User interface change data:

★ ★ ★ ★ ★

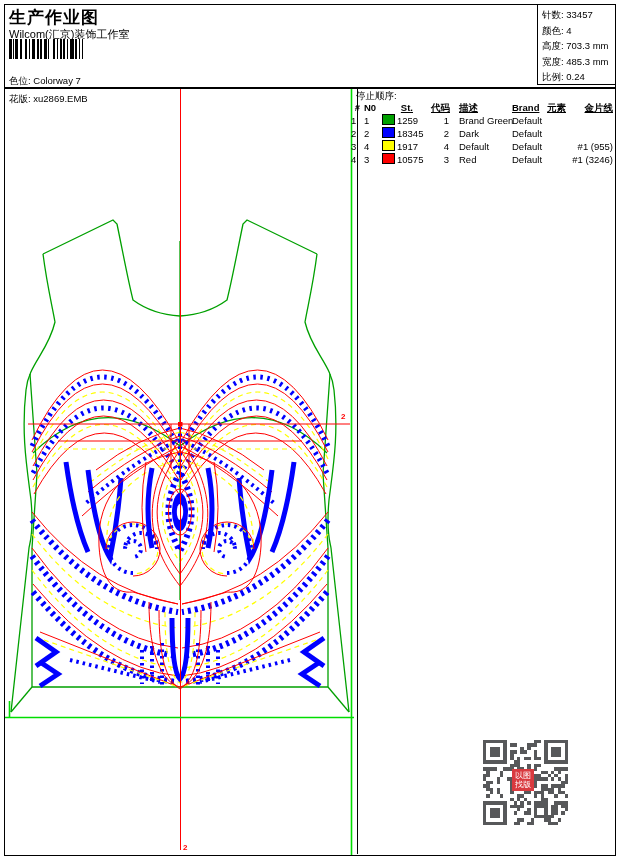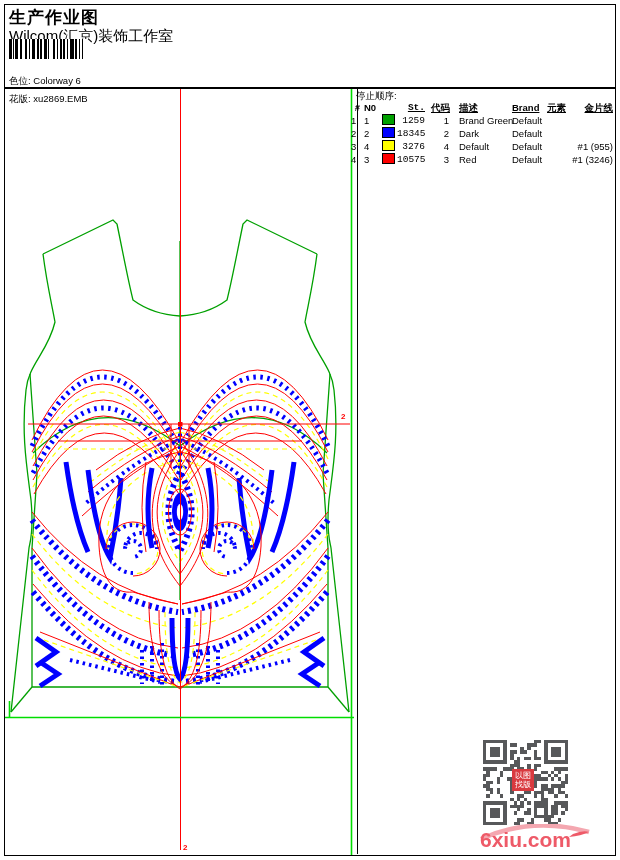"针数: 33457" div.abs { html: none -> <div> <div><span>针数:</span> <span>33457</span></div> <div><span>颜色:</span> <span>4</span></div> <div><span>高度:</span> <span>703.3 mm</span></div> <div><span>宽度:</span> <span>485.3 mm</span></div> <div><span>比例:</span> <span>0.24</span></div> </div> }
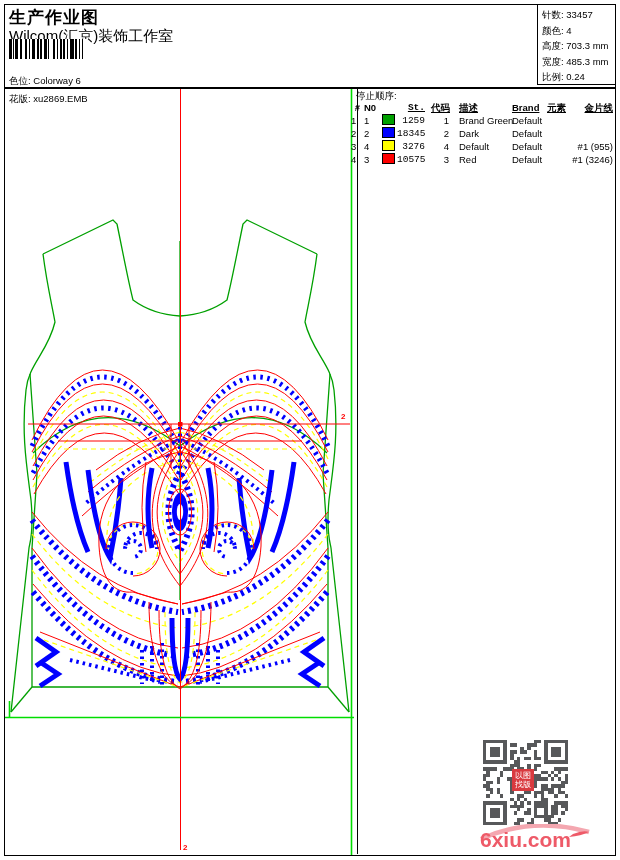"Wilcom(汇京)装饰工作室" #company { font-size: 15px -> 11px }
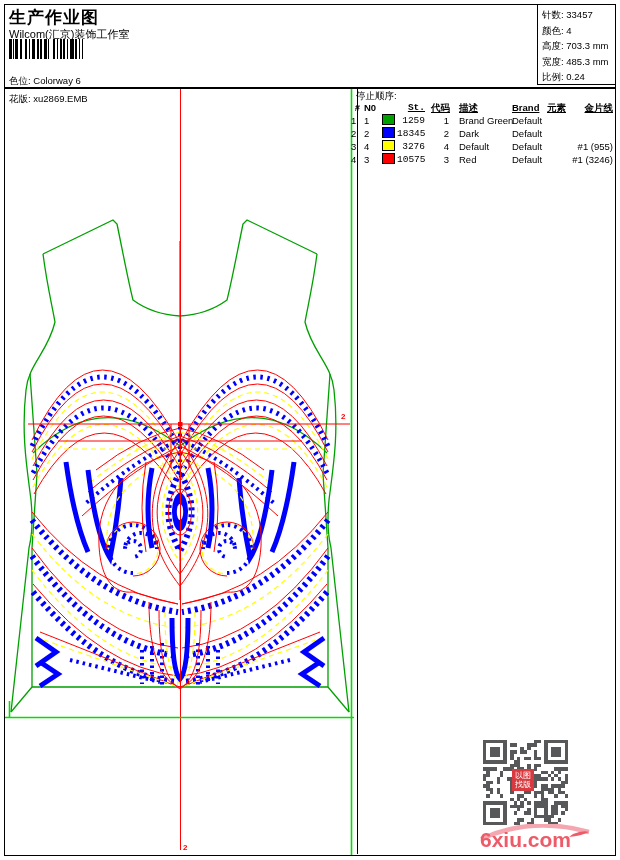"Colorway 6" span { text: 6 -> 7 }
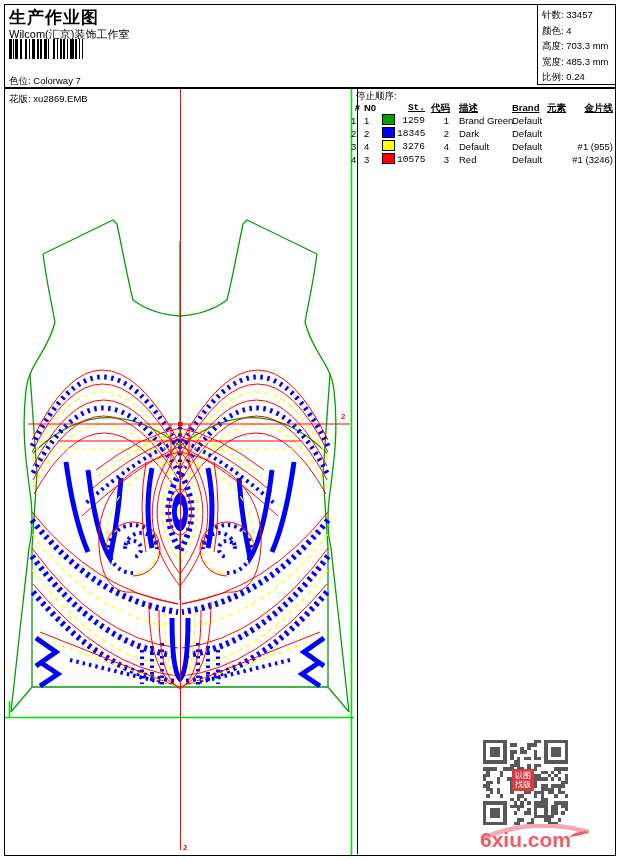"St." .c-st { font-family: Liberation Mono, monospace -> none; padding-right: 6px -> 18px }
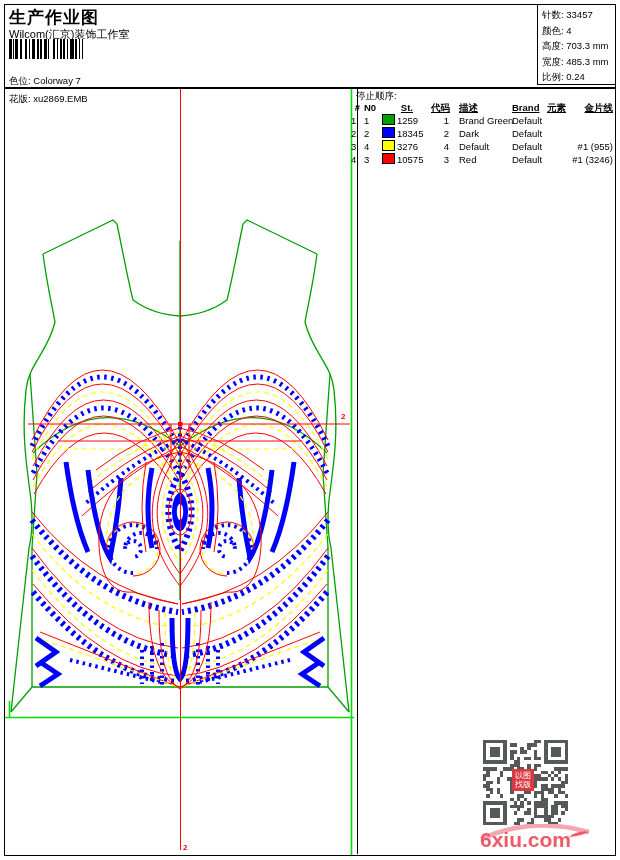"3276" span.c-st { text: 3276 -> 1917 }
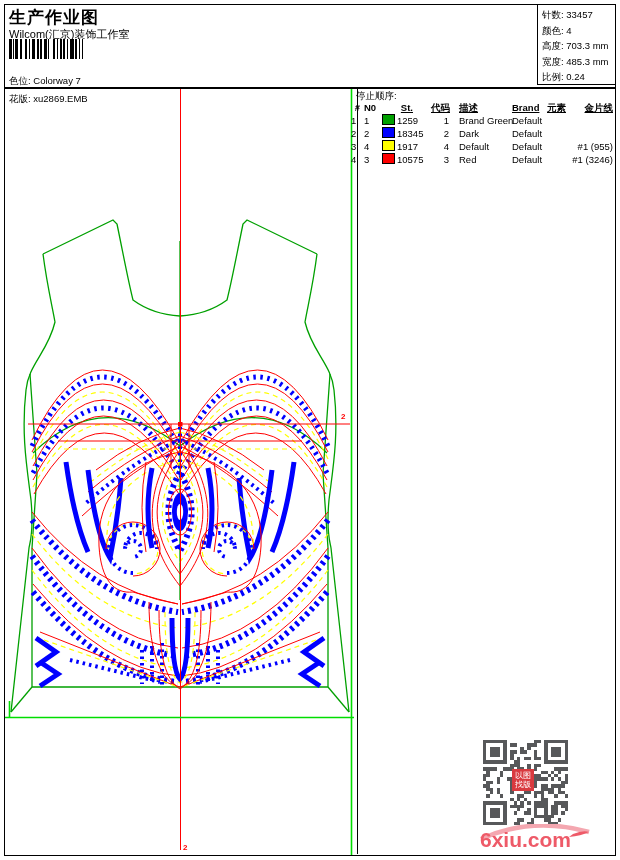"6xiu.com" div.abs { html: <div> <svg> <path></path> <path></path> </svg> <div>6xiu.com</div> </div> -> none }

★ ★ ★ ★ ★

#### [Problem description]
Output the entries verbatim but drop the images.

#### [Task result]
"针数: 33457" div.abs { html: none -> <div> <div><span>针数:</span> <span>33457</span></div> <div><span>颜色:</span> <span>4</span></div> <div><span>高度:</span> <span>703.3 mm</span></div> <div><span>宽度:</span> <span>485.3 mm</span></div> <div><span>比例:</span> <span>0.24</span></div> </div> }
"Wilcom(汇京)装饰工作室" #company { font-size: 15px -> 11px }
"Colorway 6" span { text: 6 -> 7 }
"St." .c-st { font-family: Liberation Mono, monospace -> none; padding-right: 6px -> 18px }
"3276" span.c-st { text: 3276 -> 1917 }
"6xiu.com" div.abs { html: <div> <svg> <path></path> <path></path> </svg> <div>6xiu.com</div> </div> -> none }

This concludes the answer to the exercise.